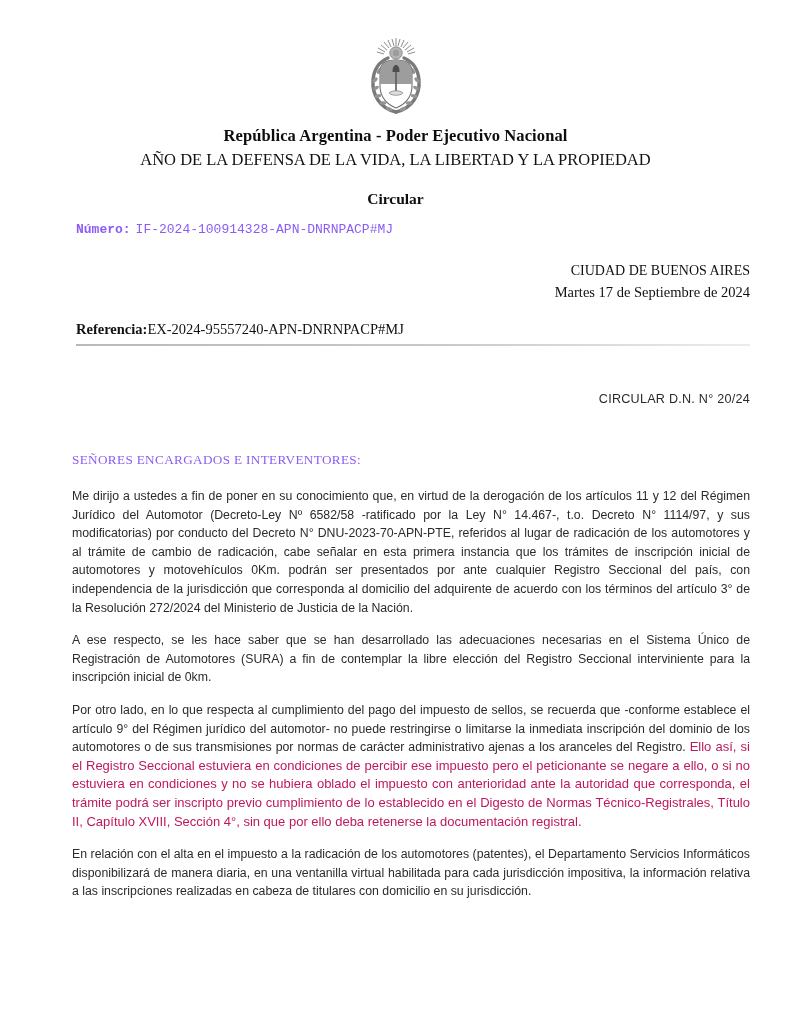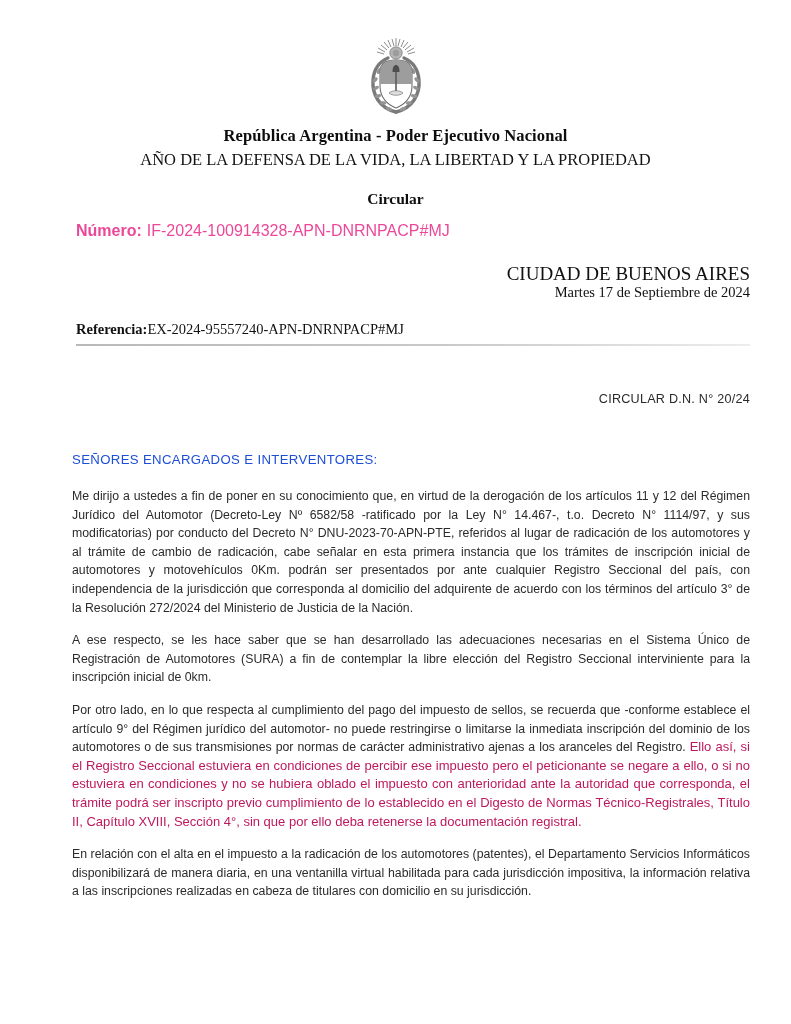--- a/index.html
+++ b/index.html
@@ -72,41 +72,41 @@
     font-size: 15.5px;
     color: #0d0d0d;
     margin-top: 8px;
   }
 
   
   .meta-numero {
     position: absolute;
     top: 222px;
     left: 76px;
-    font-family: Liberation Sans, sans-serif;
-    font-size: 16px;
-    color: #ec4899;
+    font-family: Liberation Mono, monospace;
+    font-size: 13px;
+    color: #8b5cf6;
     white-space: nowrap;
   }
   .meta-numero .lbl {
     font-weight: bold;
   }
   .meta-numero .val {
     font-weight: normal;
     margin-left: 5px;
   }
 
   .meta-city {
     position: absolute;
     top: 263px;
     left: 0;
     width: 750px;
     text-align: right;
     font-family: "Liberation Serif", serif;
-    font-size: 19px;
+    font-size: 14px;
     color: #111;
   }
   .meta-date {
     position: absolute;
     top: 284px;
     left: 0;
     width: 750px;
     text-align: right;
     font-family: Liberation Serif, serif;
     font-size: 14.5px;
@@ -145,24 +145,24 @@
     font-size: 12.6px;
     letter-spacing: .25px;
     color: #2a2a2a;
   }
 
   
   .salutation {
     position: absolute;
     top: 452px;
     left: 72px;
-    font-family: Liberation Sans, sans-serif;
+    font-family: Liberation Serif, serif;
     font-size: 13.2px;
     letter-spacing: .35px;
-    color: #1d4ed8;
+    color: #8b5cf6;
   }
 
   
   .body-area {
     position: absolute;
     top: 487px;
     left: 72px;
     width: 678px;
   }
   .para {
────
(TASK PROMPT):
Restate the data word for word from its first line through the line with "font-weight: normal;", leaving out any picture along the way.

(RESPONSE BELOW):
--- a/index.html
+++ b/index.html
@@ -72,41 +72,41 @@
     font-size: 15.5px;
     color: #0d0d0d;
     margin-top: 8px;
   }
 
   
   .meta-numero {
     position: absolute;
     top: 222px;
     left: 76px;
-    font-family: Liberation Sans, sans-serif;
-    font-size: 16px;
-    color: #ec4899;
+    font-family: Liberation Mono, monospace;
+    font-size: 13px;
+    color: #8b5cf6;
     white-space: nowrap;
   }
   .meta-numero .lbl {
     font-weight: bold;
   }
   .meta-numero .val {
     font-weight: normal;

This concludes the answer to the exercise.